Народ потихоньку стягивался в большую квадратную комнату, где пахло не химией, гораздо вкуснее.
Хозяин, Соня и Багров скромно пристроились в уголке. Вперед не лезли, но на них все равно посматривали — и во взглядах проскальзывала тревога. Тонкий слух черандака уловил три слова: увольнение, сокращение, кризис...
— Уверен, что справишься? — Негромко спросил Павел Андреевич.
— Да, — коротко отозвался Петр. Он посмотрел на Соню, делясь с ней своей уверенностью. Прошел вперед. Встал. Потом немного подумал — и, подпрыгнув, уселся на высокий подоконник. Так, определенно, было лучше. С одной стороны — высоко сижу, далеко гляжу. Он видел весь зал, видел лица, глаза и мог следить за их выражением.

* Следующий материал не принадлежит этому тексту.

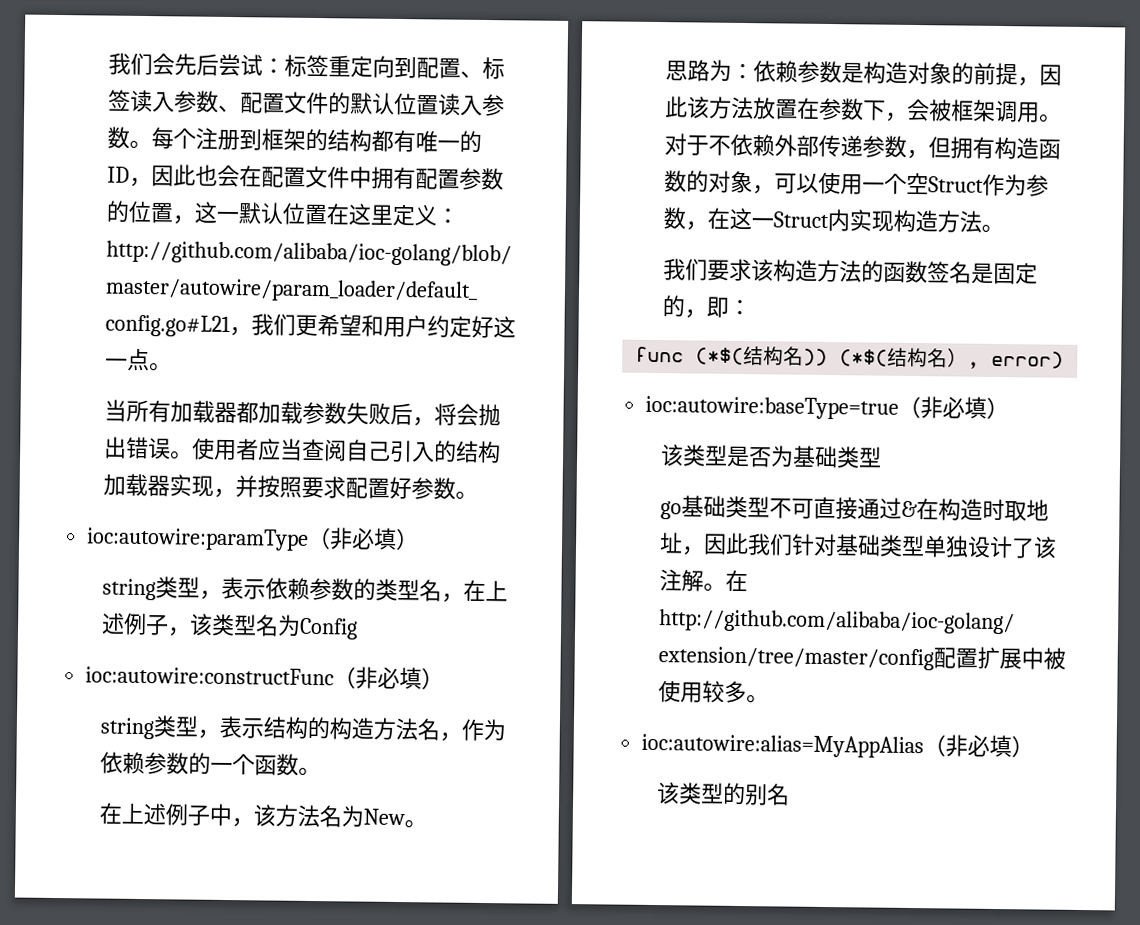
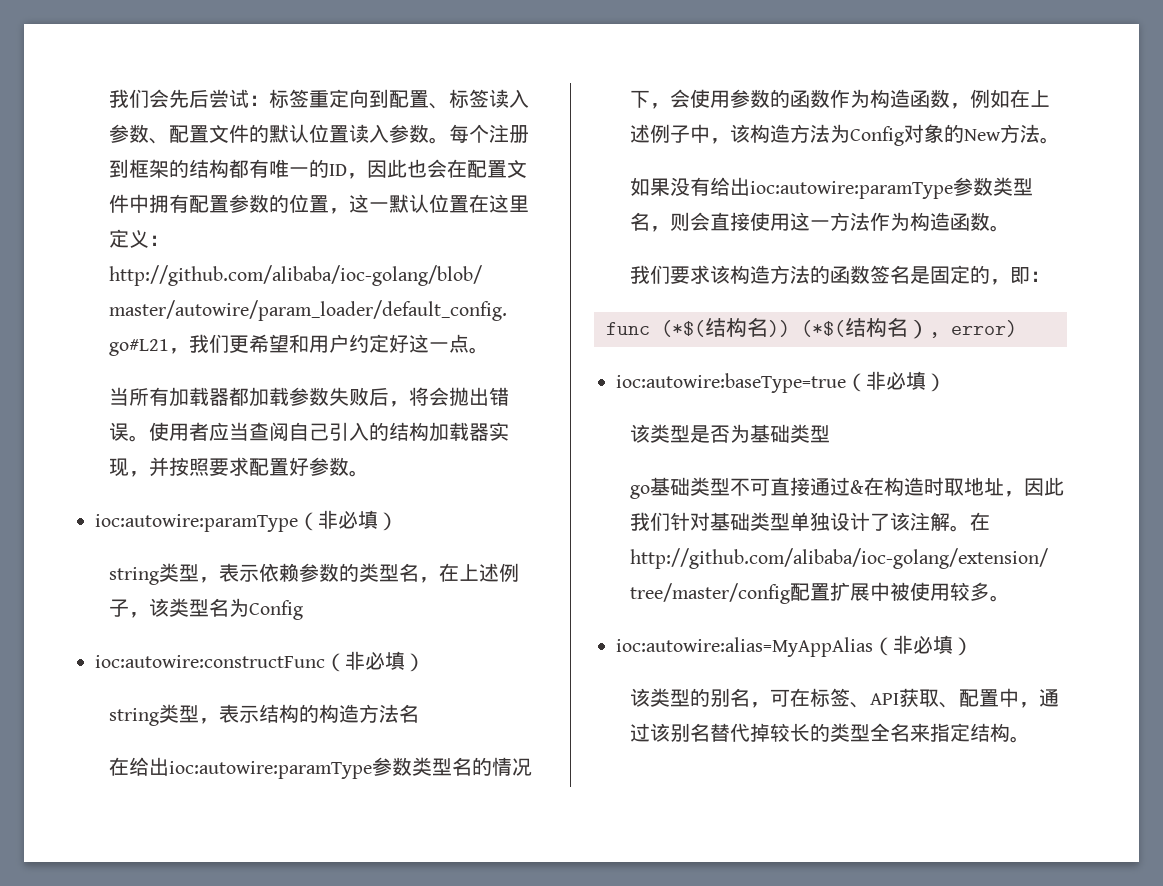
[439,718,507,742] [100,751,322,777] [99,802,428,829] [665,59,1063,87] [665,96,1063,123] [664,133,1062,160] [664,170,1050,197] [663,207,983,233] ，作为依赖参数的一个函数。 // 在上述例子中，该方法名为New。 // 思路为：依赖参数是构造对象的前提，因此该方法放置在参数下，会被框架调用。对于不依赖外部传递参数，但拥有构造函数的对象，可以使用一个空Struct作为参数，在这一Struct内实现构造方法 -> [108,757,532,779] [629,89,1050,109] [629,124,1060,146] [629,177,1033,199] [629,212,990,232] // 在给出ioc:autowire:paramType参数类型名的情况下，会使用参数的函数作为构造函数，例如在上述例子中，该构造方法为Config对象的New方法。 // 如果没有给出ioc:autowire:paramType参数类型名，则会直接使用这一方法作为构造函数
(791, 794) none -> [749,688,1059,708] [629,723,1030,743] ，可在标签、API获取、配置中，通过该别名替代掉较长的类型全名来指定结构。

С другой — не сильно возвышался над теми, кого ему предстояло убедить — ввязаться в войну.
Это сложно. Очень сложно. Даже с забитыми, измученными непосильным восемнадцатичасовым трудом, рогожниками проходило... не всегда. Создавая человека, природа влила в него тройную долю выносливости и терпения. Поднять его на бунт можно было лишь когда совсем край.
Здесь край и был, но какой-то очень комфортный край. Сытый. Одетый и обутый. И люди его не видели.
Что ж. Никто и не обещал, что будет легко.
Петр на мгновение прикрыл глаза. И негромко сказал:
— Товарищи...
Народ переглянулся, но это, как раз было привычным. Такое обращение изумляло и даже пугало. Этих, правда, всего лишь удивило, а кое-кого и развеселило. Но от "совпадения парадигм" Петр почувствовал прилив уверенности. И заговорил уже громче:
— Знаете ли вы, кто такой Палач Милосердия и чем он прославился в близкой нам Европе? Может быть и нет. Что происходило в последние годы в небольших городках Польши, Румынии и Германии? Скорее всего, вы даже не думали об этом. — Народ начал переглядываться. Если это было то, что они ждали и боялись, залетный пряник заходил как-то слишком издалека.
— Но вы не могли не думать, что будет, если фабрика закроется, а выходное пособие составит зарплату пары дней. А, может, и того не будет. Я знаю, многие работают здесь целыми семьями.
— Что, продают нас? — прилетело из зала.
Народ зашевелился, тревожная волна взметнулась, грозя выйти из под контроля. Павел, было, дернулся. Но Петр с полным самообладанием вскинул руку, призывая к тишине — и как-то так это сделал, что волна мгновенно стихла, лишь легкое шуршание плескалось где-то в задних рядах.
— Предприятие подверглось рейдерскому захвату, — Смысл этих слов Петр уже знал, Соня постаралась, поэтому выговорились они легко и жутковато. — Сегодня вечером или, возможно, завтра утром будет заблокирован счет и вам будет нечем выплатить зарплату.